▸ **Listed entries**
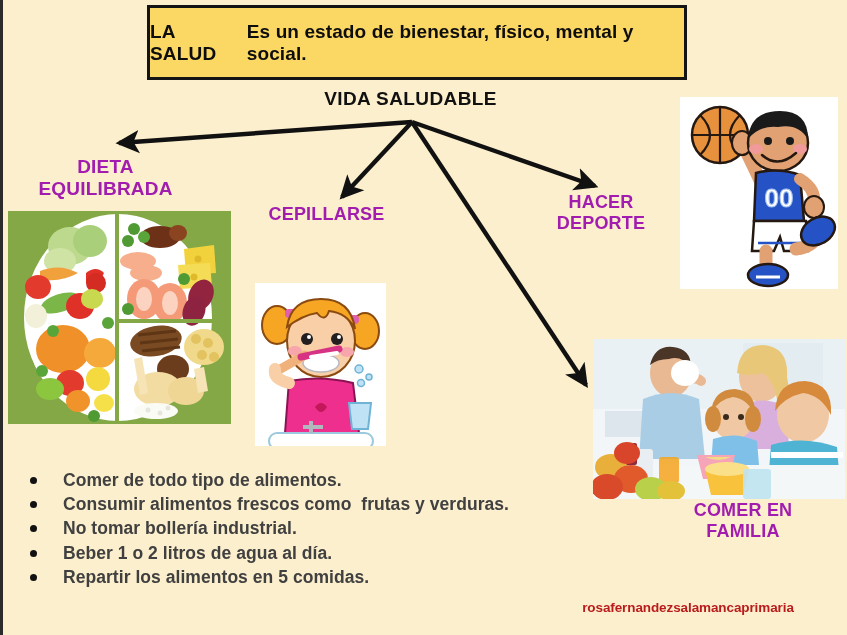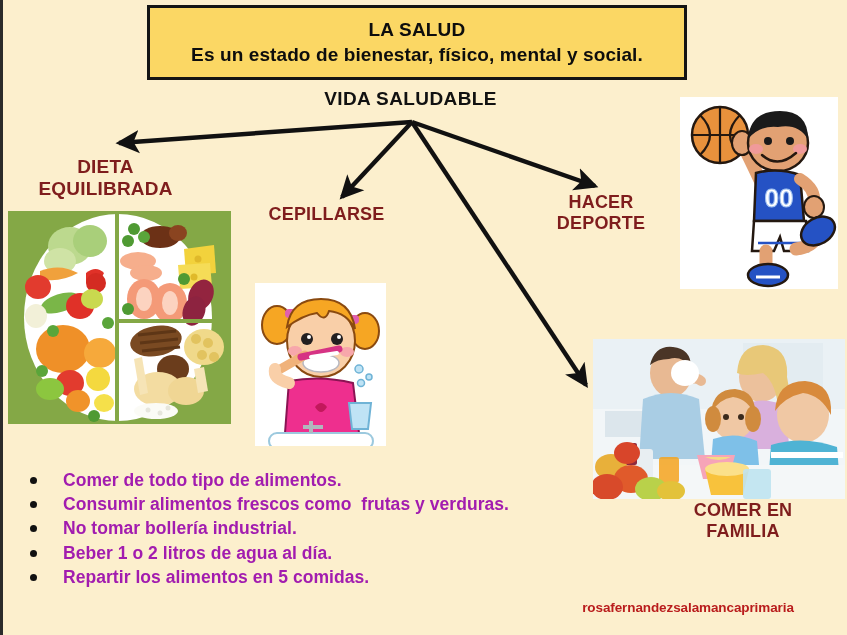--- a/index.html
+++ b/index.html
@@ -30,7 +30,7 @@
     border: 3px solid #141414;
     box-sizing: border-box;
     display: flex;
-    flex-direction: column;
+    flex-direction: row;
     align-items: center;
     justify-content: center;
     gap: 3px;

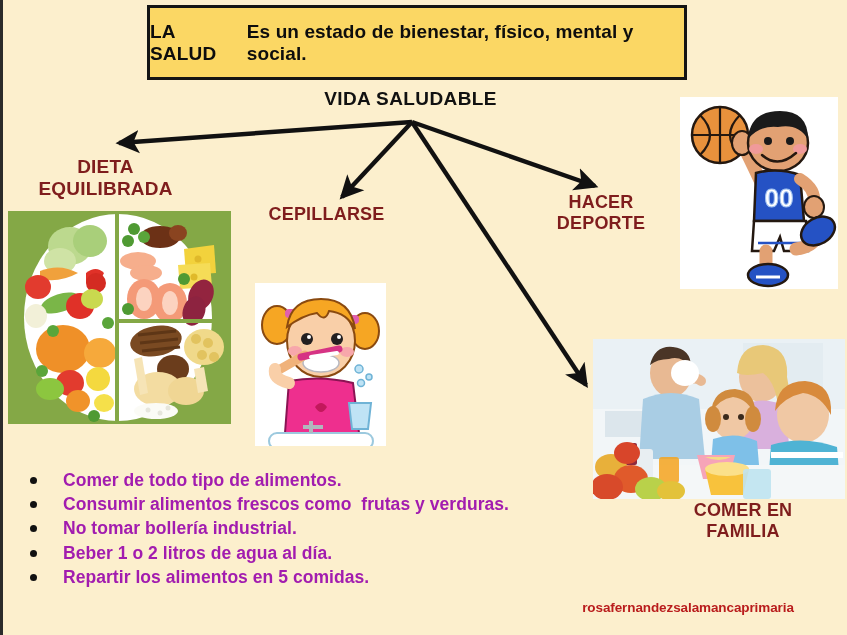--- a/index.html
+++ b/index.html
@@ -73,7 +73,7 @@
   .branch-label {
     position: absolute;
     font-weight: bold;
-    color: #7f1d1d;
+    color: #a21caf;
     line-height: 1.18;
     text-align: center;
     letter-spacing: .2px;

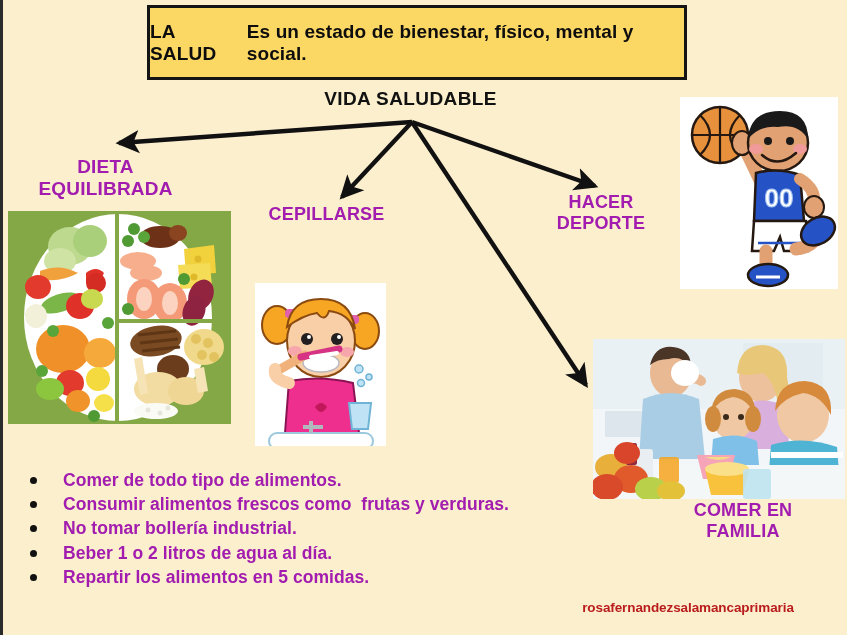--- a/index.html
+++ b/index.html
@@ -141,7 +141,7 @@
     position: relative;
     font-size: 17.5px;
     font-weight: bold;
-    color: #a21caf;
+    color: #404040;
     line-height: 24.2px;
     padding-left: 38px;
     white-space: pre;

▸ **How to complete this task**
Before handing back the copy, remove the pictures; otherwise print the data exactly.

▸ **Response to this task**
--- a/index.html
+++ b/index.html
@@ -30,7 +30,7 @@
     border: 3px solid #141414;
     box-sizing: border-box;
     display: flex;
-    flex-direction: column;
+    flex-direction: row;
     align-items: center;
     justify-content: center;
     gap: 3px;

--- a/index.html
+++ b/index.html
@@ -73,7 +73,7 @@
   .branch-label {
     position: absolute;
     font-weight: bold;
-    color: #7f1d1d;
+    color: #a21caf;
     line-height: 1.18;
     text-align: center;
     letter-spacing: .2px;

--- a/index.html
+++ b/index.html
@@ -141,7 +141,7 @@
     position: relative;
     font-size: 17.5px;
     font-weight: bold;
-    color: #a21caf;
+    color: #404040;
     line-height: 24.2px;
     padding-left: 38px;
     white-space: pre;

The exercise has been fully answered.